I don’t think I knew this was a Jack Ryan movie when I started, and Ford plays a very different, more mature, more grizzled, world-weary Ryan than Chris Pine, and the plots are totally different, so it doesn’t feel at all like either movie is stepping on the other’s toes or a direct echo of the other. [Repeating my disappointment here that Pine’s Jack Ryan wasn’t enough to relaunch the franchise. Sadfaces.]
Movie #74: Power Rangers (2017) | PG-13
This is totally a modernized, superpowered version of The Breakfast Club and I am 1000% on board
(They have a ranger who is on the spectrum! They moved the Black and Asian casting around so they're not racist allusions! Good job, movie.)
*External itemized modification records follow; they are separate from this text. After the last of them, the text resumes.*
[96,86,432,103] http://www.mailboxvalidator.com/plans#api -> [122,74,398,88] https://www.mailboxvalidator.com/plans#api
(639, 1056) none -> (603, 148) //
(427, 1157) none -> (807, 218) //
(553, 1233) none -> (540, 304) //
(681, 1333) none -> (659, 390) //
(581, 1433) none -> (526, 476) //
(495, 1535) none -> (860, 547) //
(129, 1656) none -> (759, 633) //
And I do mean that it is, at heart, very similar to the Breakfast Club, in that it is a bunch of teenagers with completely different personalities who are forced by outside circumstances to peel back their layers and get to know each other. And I unironically think it’s much better than the Breakfast Club because a) no rapey overtones in any scenes, b) the outside circumstances are much higher stakes and fun than school detention, and c) the issues they’re dealing with socially feel more current and d) overall I found the characters much more likeable and their dynamics more organic.
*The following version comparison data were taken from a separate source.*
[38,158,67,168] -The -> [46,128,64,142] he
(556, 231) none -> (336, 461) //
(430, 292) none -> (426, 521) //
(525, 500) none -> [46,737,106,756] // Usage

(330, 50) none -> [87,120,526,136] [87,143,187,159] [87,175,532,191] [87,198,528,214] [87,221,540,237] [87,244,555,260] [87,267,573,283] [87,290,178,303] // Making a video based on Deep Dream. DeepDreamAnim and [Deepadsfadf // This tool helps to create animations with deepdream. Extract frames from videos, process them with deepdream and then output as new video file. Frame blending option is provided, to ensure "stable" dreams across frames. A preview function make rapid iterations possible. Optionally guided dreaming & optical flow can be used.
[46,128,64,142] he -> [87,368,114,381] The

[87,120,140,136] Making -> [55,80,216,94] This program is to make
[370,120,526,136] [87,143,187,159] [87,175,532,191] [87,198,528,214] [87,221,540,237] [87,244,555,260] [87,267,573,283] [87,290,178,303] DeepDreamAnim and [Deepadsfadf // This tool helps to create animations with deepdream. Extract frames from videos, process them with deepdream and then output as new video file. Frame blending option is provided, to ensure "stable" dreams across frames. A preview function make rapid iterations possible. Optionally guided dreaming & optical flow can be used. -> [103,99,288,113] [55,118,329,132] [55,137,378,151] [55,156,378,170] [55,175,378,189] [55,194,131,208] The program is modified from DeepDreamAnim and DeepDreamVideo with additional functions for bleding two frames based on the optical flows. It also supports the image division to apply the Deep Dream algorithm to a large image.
(★) Movie #75: Confessions of A Shopaholic (2009) | PG
This one is so UTTERLY charming. The characters are endearing, the situations are understandable enough to be relatable but extreme enough to be mined for comedy, the romance with Hugh Dancy is sweet af, and I really appreciated the way the protagonist's best friend (Krysten Ritter!) toes the line of being supportive without being enabling. If you like romcoms and haven't seen this one, it's a must.
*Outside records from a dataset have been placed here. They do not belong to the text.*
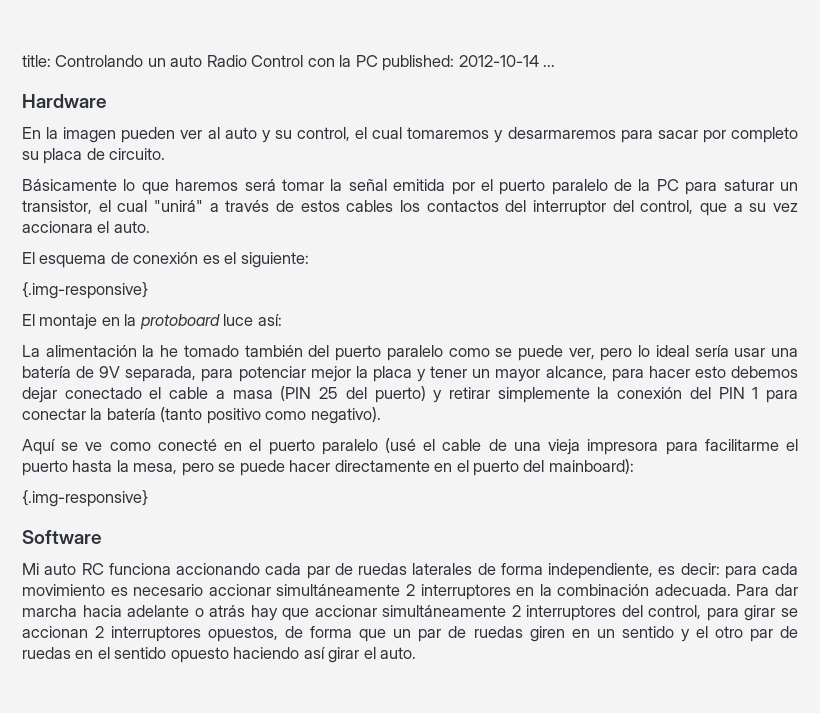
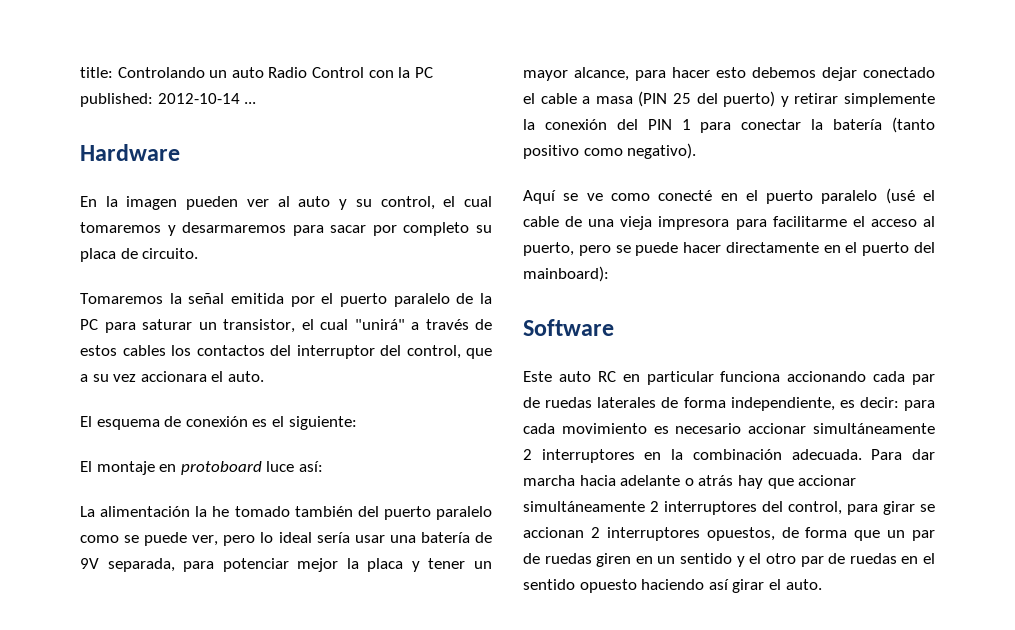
[22,179,324,195] Básicamente lo que haremos será tomar -> [80,293,163,304] Tomaremos
[22,282,148,299] // {.img-responsive} -> (357, 423) none
[124,314,137,326] la -> (177, 468) none
[22,460,178,476] puerto hasta la mesa, -> [870,216,935,227] [523,242,574,256] acceso al puerto,
[22,490,148,507] // {.img-responsive} -> (609, 274) none
[22,563,39,575] Mi -> [523,371,552,382] Este
(104, 569) none -> [622,371,714,385] en particular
I immediately recommended it to my mom; it’s that kind of movie.
Movie #76: Nerve (2016) | PG-13
If I hadn’t starred Shopaholic already, I would give this batch’s star to this one, not because it’s perfect, but because it seems like no one knows about it and so much of it is pretty excellent and enjoyable.
No lie, I picked it to DVR solely because this gorgeously psychedelic cover, but it was so worth it:
It starts off as an intriguing and sometimes adorable exploration of the potential toxicity of social media validation vs. one's own self-empowerment, and gradually escalates into a kind of modern-day Hunger Games?
There's next to no plausibility, but that's really not the point. The characterizations are solid and keep you invested despite the absurdities, the cinematography is slick and beautiful to look at — often skipping seamlessly from one type of camera to another, a mix of found footage style and regular film — and Emma Roberts and Dave Franco are just great. I’ve seen them occasionally in some other things, but this movie really puts them on the map for me.
(☠ ) Movie #77: Point Break (1991) | PG-13
(Okay, i watched this solely to understand why Tony Stark calls Thor "Point Break")
So it's kinda like The Fast & The Furious, except with surfing and bank robberies instead of drag racing and truck heists, and it's not as good because Keanu is more wooden than Paul Walker, and Swayze's antagonist isn't as sympathetic or compelling as Vin Diesel's. So I guess F&F took this early 90s blueprint and updated it. Which is good because it could use an update.
I think there’s a remake out there somewhere, but I didn’t like this one nearly enough to want to watch another version.